[Version comparison data]
[Start of Attachment]
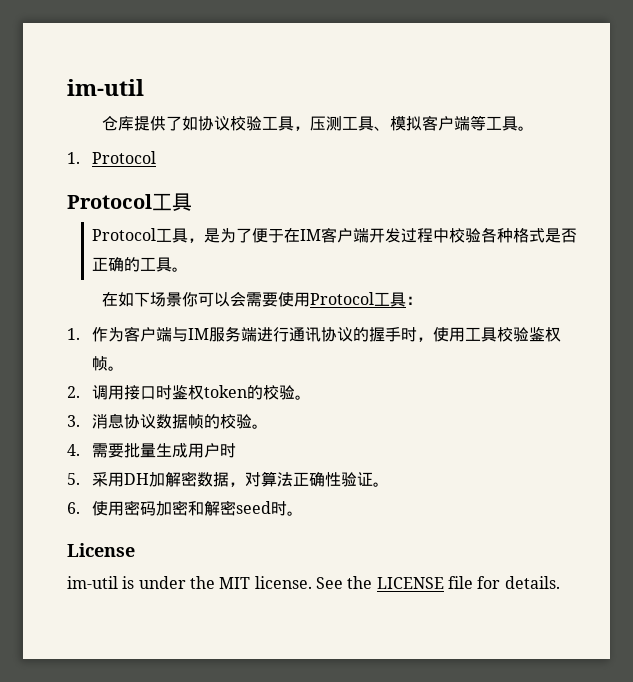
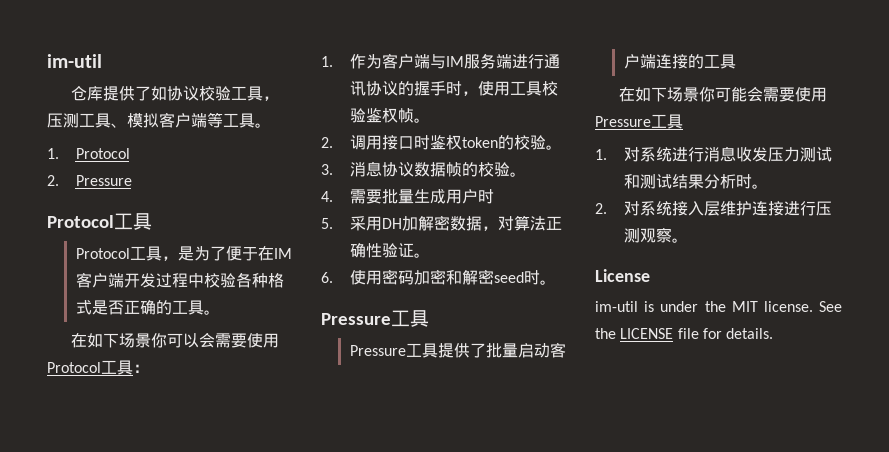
(157, 157) none -> [47,175,132,186] // 2. Pressure
(304, 513) none -> [321,310,429,327] [349,342,566,358] [623,54,736,69] [618,86,827,102] [595,114,683,129] [595,146,832,162] [623,174,768,189] [595,201,832,216] [623,227,688,243] // Pressure工具 // Pressure工具提供了批量启动客户端连接的工具 // 在如下场景你可能会需要使用Pressure工具 // 1.对系统进行消息收发压力测试和测试结果分析时。 // 2.对系统接入层维护连接进行压测观察。

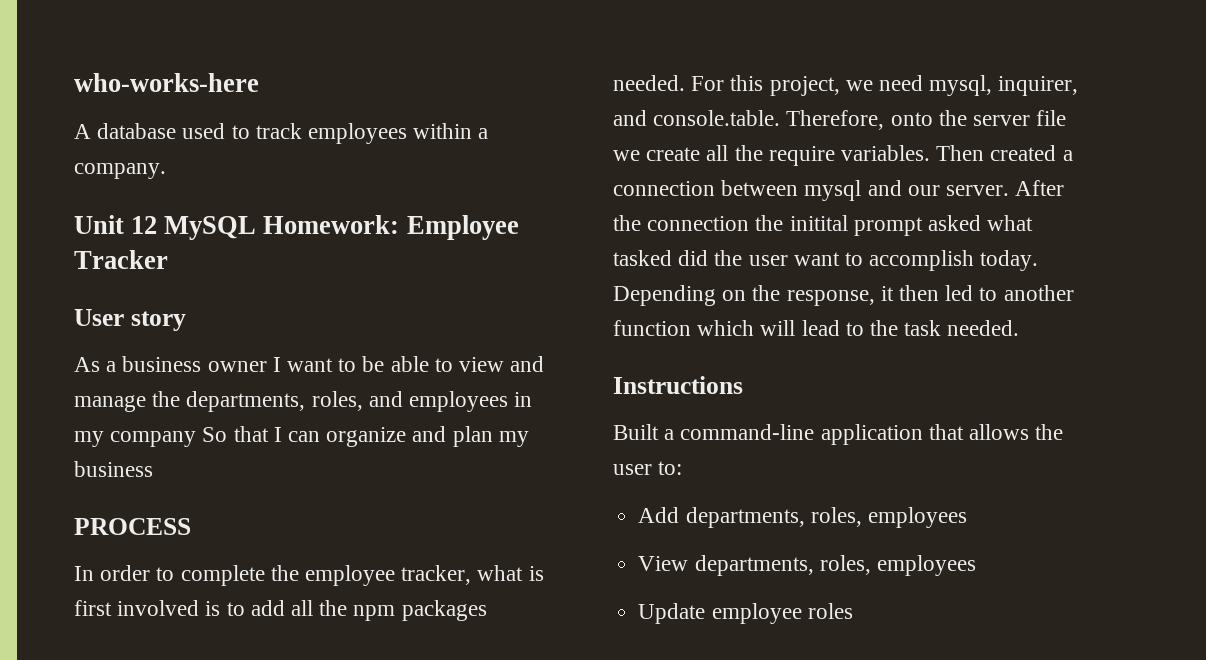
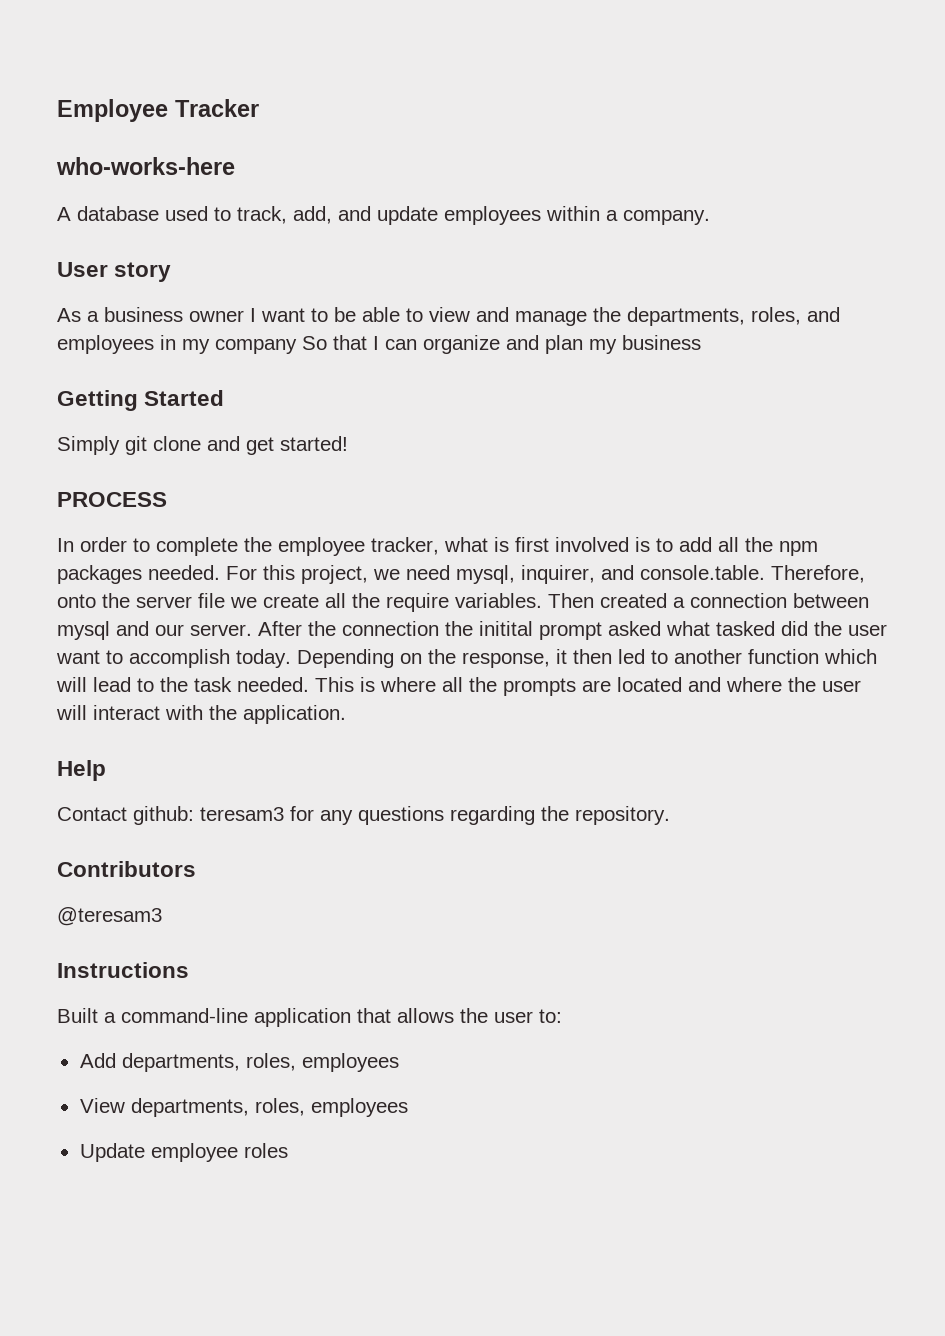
(74, 82) none -> [57,99,259,122] Employee Tracker //
[255,123,302,139] track -> [237,206,438,225] track, add, and update
[74,215,519,240] [74,250,168,269] // Unit 12 MySQL Homework: Employee Tracker -> (710, 217) none
(153, 469) none -> [57,390,225,411] [57,436,348,455] // Getting Started // Simply git clone and get started!
(1020, 328) none -> [315,677,861,696] [56,705,346,724] [57,760,106,781] [57,806,670,825] [57,861,196,877] [57,907,162,926] This is where all the prompts are located and where the user will interact with the application. // Help // Contact github: teresam3 for any questions regarding the repository. // Contributors // @teresam3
[End of Attachment]
Transcribe all records verbatim and omit each image.

(157, 157) none -> [47,175,132,186] // 2. Pressure
(304, 513) none -> [321,310,429,327] [349,342,566,358] [623,54,736,69] [618,86,827,102] [595,114,683,129] [595,146,832,162] [623,174,768,189] [595,201,832,216] [623,227,688,243] // Pressure工具 // Pressure工具提供了批量启动客户端连接的工具 // 在如下场景你可能会需要使用Pressure工具 // 1.对系统进行消息收发压力测试和测试结果分析时。 // 2.对系统接入层维护连接进行压测观察。

(74, 82) none -> [57,99,259,122] Employee Tracker //
[255,123,302,139] track -> [237,206,438,225] track, add, and update
[74,215,519,240] [74,250,168,269] // Unit 12 MySQL Homework: Employee Tracker -> (710, 217) none
(153, 469) none -> [57,390,225,411] [57,436,348,455] // Getting Started // Simply git clone and get started!
(1020, 328) none -> [315,677,861,696] [56,705,346,724] [57,760,106,781] [57,806,670,825] [57,861,196,877] [57,907,162,926] This is where all the prompts are located and where the user will interact with the application. // Help // Contact github: teresam3 for any questions regarding the repository. // Contributors // @teresam3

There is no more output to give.